It is a complicated issue.
At the beginning of a relationship, when you are either having sex with your partner 24-7 or THINKING about having sex with your partner 24-7, morning sex is never even an issue.
You are animals that paw each other all the time, going at it from the first flutter of conciousness. In fact, there are some guys where conciousness is more of an option than a requirement.
Then, time passes. While still attractive to each other, the sex evens off to a more normal pace. This is essential to preservation of the female vagina. It just isn’t built to take that kind of constant assault.
As the relationship progresses, children (Or pets) may enter into the picture. Time seems to become a scacer commodity, sleep becomes important, your body hurts, your head aches and you just feel emotionally decroded from your children introducing you to “Bity” and “Snaky” the garden snakes by putting them on your shoulder.
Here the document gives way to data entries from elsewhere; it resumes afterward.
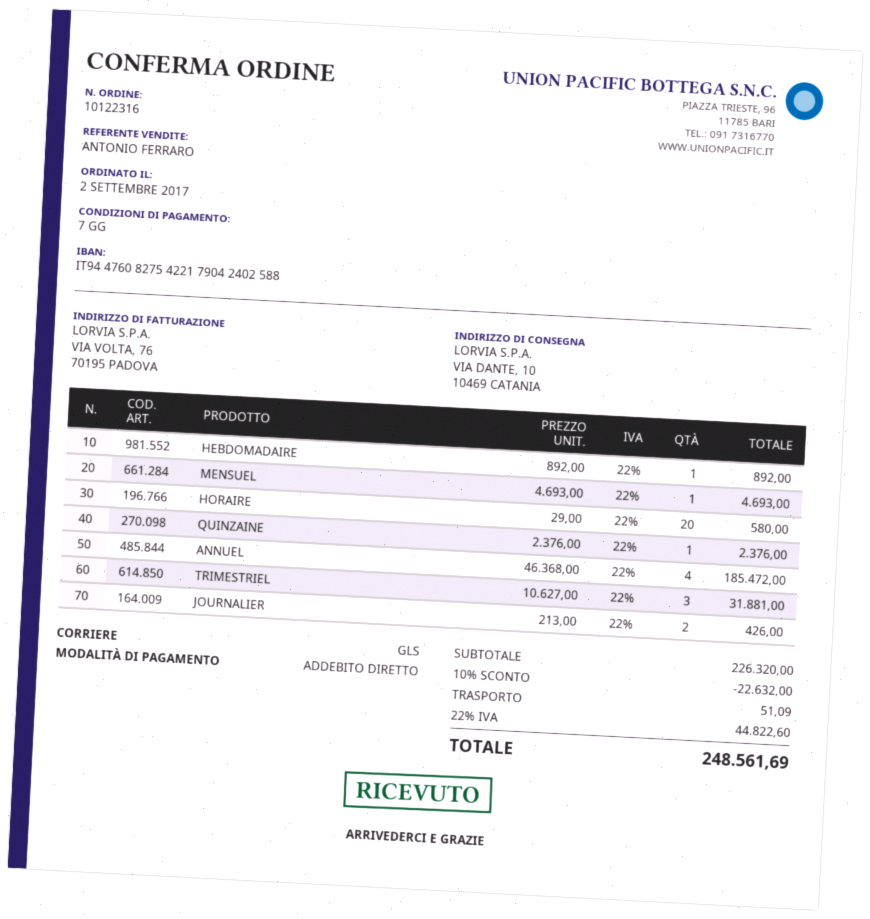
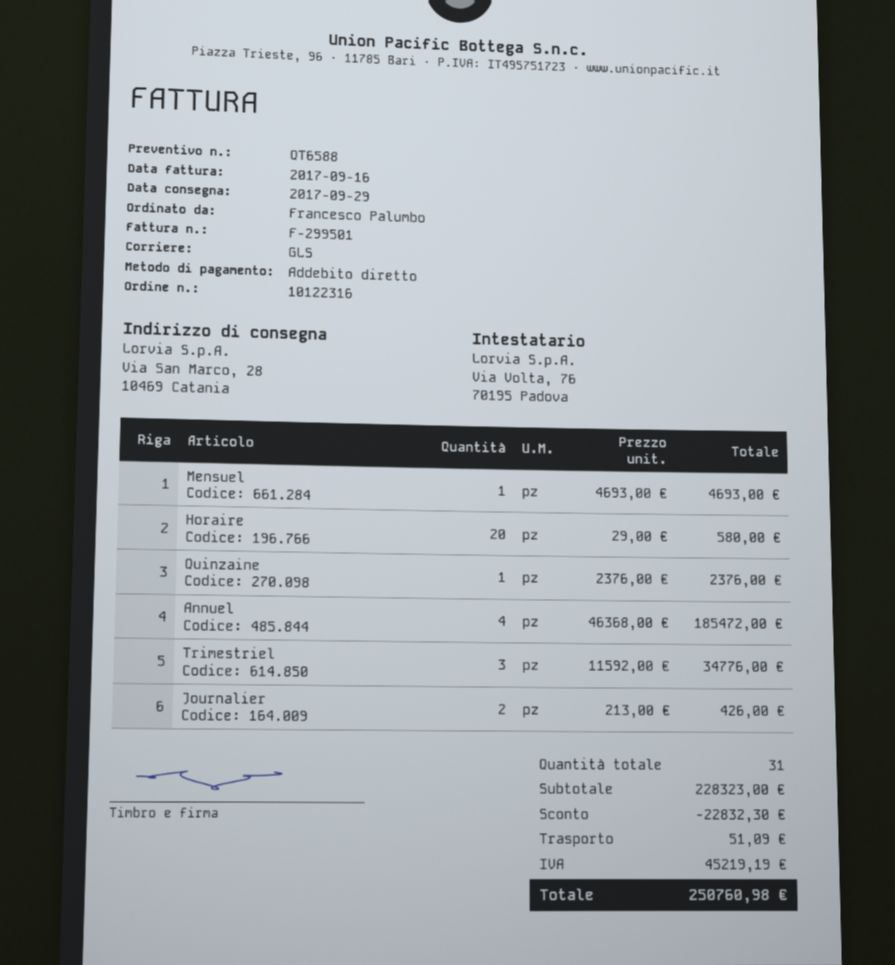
ship to: VIA DANTE, 10, 10469 CATANIA -> Via San Marco, 28, 10469 Catania
HEBDOMADAIRE: 1 x 892.00 = 892.00 -> none
TRIMESTRIEL: 3 x 10627.00 = 31881.00 -> 3 x 11592.00 = 34776.00
subtotal: 226320.00 -> 228323.00
discount: 22632.00 -> 22832.30
tax: 44822.60 -> 45219.19
total: 248561.69 -> 250760.98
When your preferred times of sex are different, there can be unspoken disagreements about when and where to copulate. Sleep is an issue. Waking up every morning feeling like you have been thrown from a train and then run over by a tractor is also an issue.
To be desired all the time is a powerful thing. Even though, sleep is prized and usually chose, there is just something dead sexy about feeling a hand slide over your abdomen, having your neck nuzzled and getting, “Mornin’ sexy”, whispered in your ear.
Then comes the moment of decision. It’s totally up to you. Pressure would never happen, you are lucky to have a partner who leaves it completely up to you.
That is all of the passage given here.